The sharpest divergence, and the one with a clean fix, is access cost. A competent human reads a large artifact sublinearly — skim the headings, scroll to the region, Ctrl-F to the few lines that matter — so a large but well-organized artifact stays cheap. An agent reading that same artifact pays linearly: every byte enters bounded context whether it is relevant or not, and the irrelevant bulk adds interference, not just volume. So an artifact that is cheap for a newcomer human can be context debt for the agent, and you cannot read the agent's cost off human ergonomics.

The real divider is access mode, not human versus agent: sublinear, paying only for the slice you consult, versus linear, paying for every byte. Humans default to sublinear because their tooling makes it the path of least resistance; agents default to linear because the cheapest primitive is "read the whole thing into context." But that pairing is not fixed — an agent given a query or search interface reads sublinearly, and a human handed an unstructured blob reads linearly.

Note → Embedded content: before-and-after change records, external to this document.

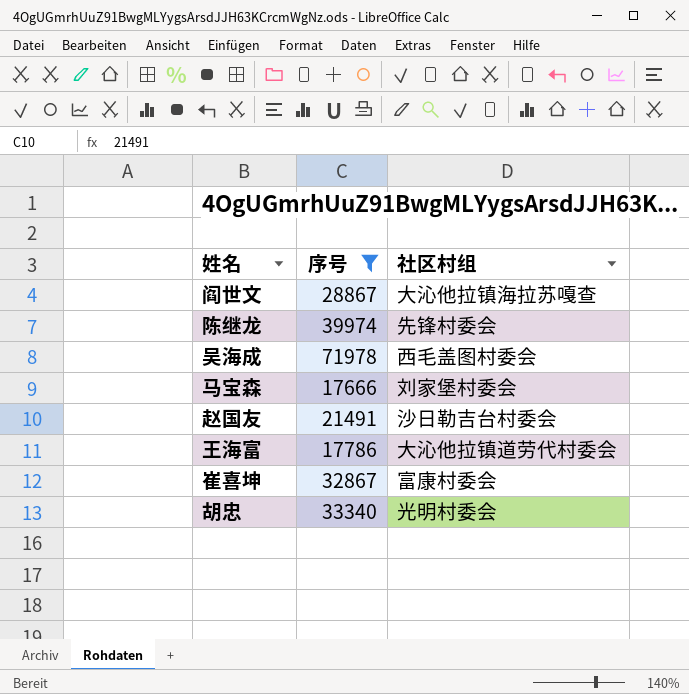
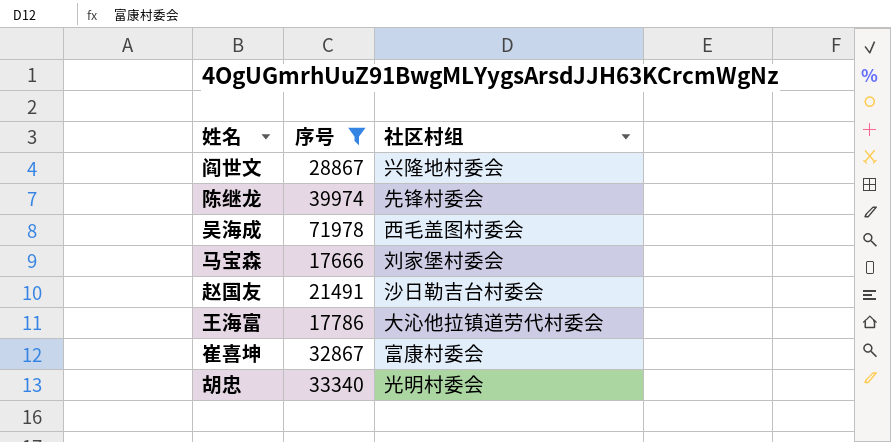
阎世文 | 社区村组: 大沁他拉镇海拉苏嘎查 -> 兴隆地村委会

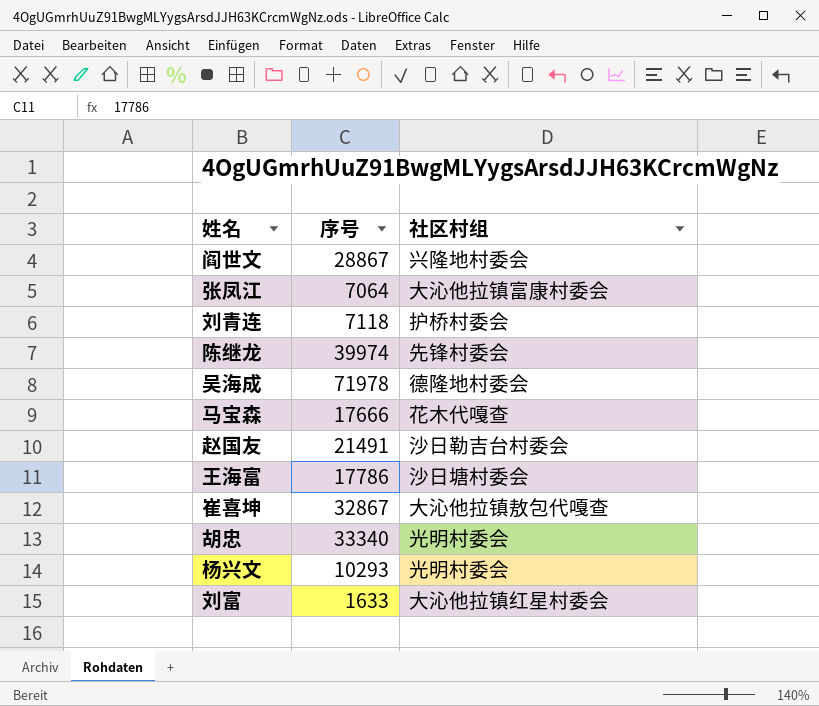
filter: 序号 >= 17666 -> none
吴海成 | 社区村组: 西毛盖图村委会 -> 德隆地村委会
马宝森 | 社区村组: 刘家堡村委会 -> 花木代嘎查
王海富 | 社区村组: 大沁他拉镇道劳代村委会 -> 沙日塘村委会
崔喜坤 | 社区村组: 富康村委会 -> 大沁他拉镇敖包代嘎查

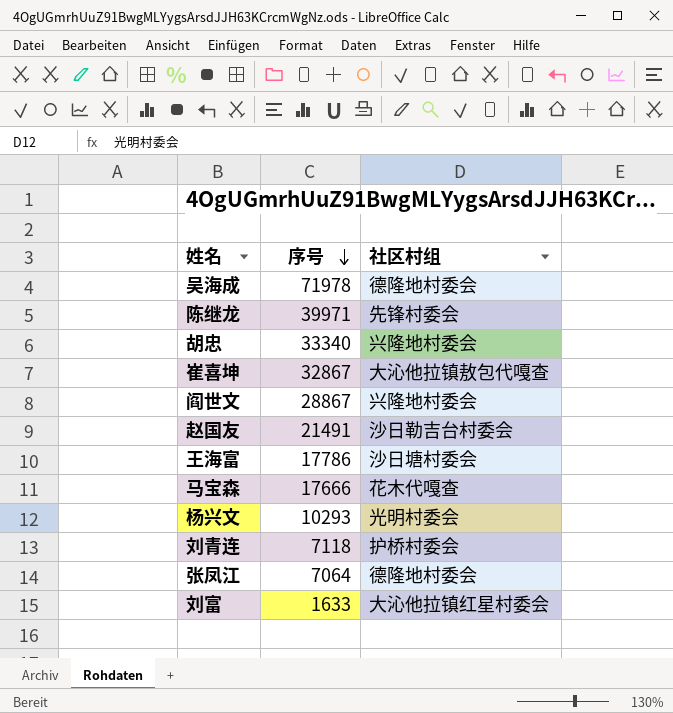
row order: none -> 序号 descending
陈继龙 | 序号: 39974 -> 39971
胡忠 | 社区村组: 光明村委会 -> 兴隆地村委会
张凤江 | 社区村组: 大沁他拉镇富康村委会 -> 德隆地村委会

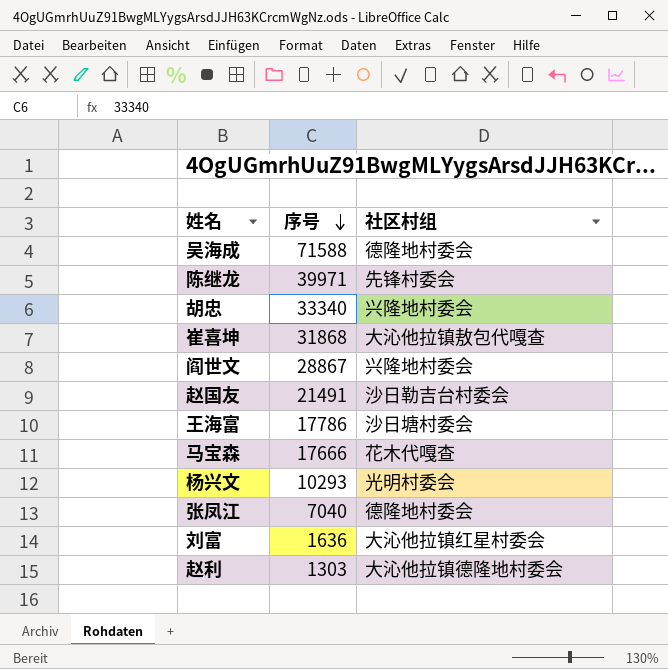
row 刘青连: 7118 | 护桥村委会 -> none
吴海成 | 序号: 71978 -> 71588
崔喜坤 | 序号: 32867 -> 31868
张凤江 | 序号: 7064 -> 7040
刘富 | 序号: 1633 -> 1636
row 赵利: none -> 1303 | 大沁他拉镇德隆地村委会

So the fix is not to pick a winner between the consumers. Give each a materialization with sublinear access over the slice it needs, behind a single source of truth: a human gets a rendered, browsable view with find-in-page; an agent gets a scoped query or search path. A large reference index, for instance, need not sit on the agent's default read path to earn its keep — it can be materialized for the human and reached by the agent through a query instead, routed to the consumer whose access mode makes it cheap, not deleted.

Access cost is not the only place the proxy breaks: agents also treat read text as possible instruction where a human treats it as inert, and confabulate where a human would ask. This note isolates access cost because it has a clean structural fix — not because it is the most frequent exception.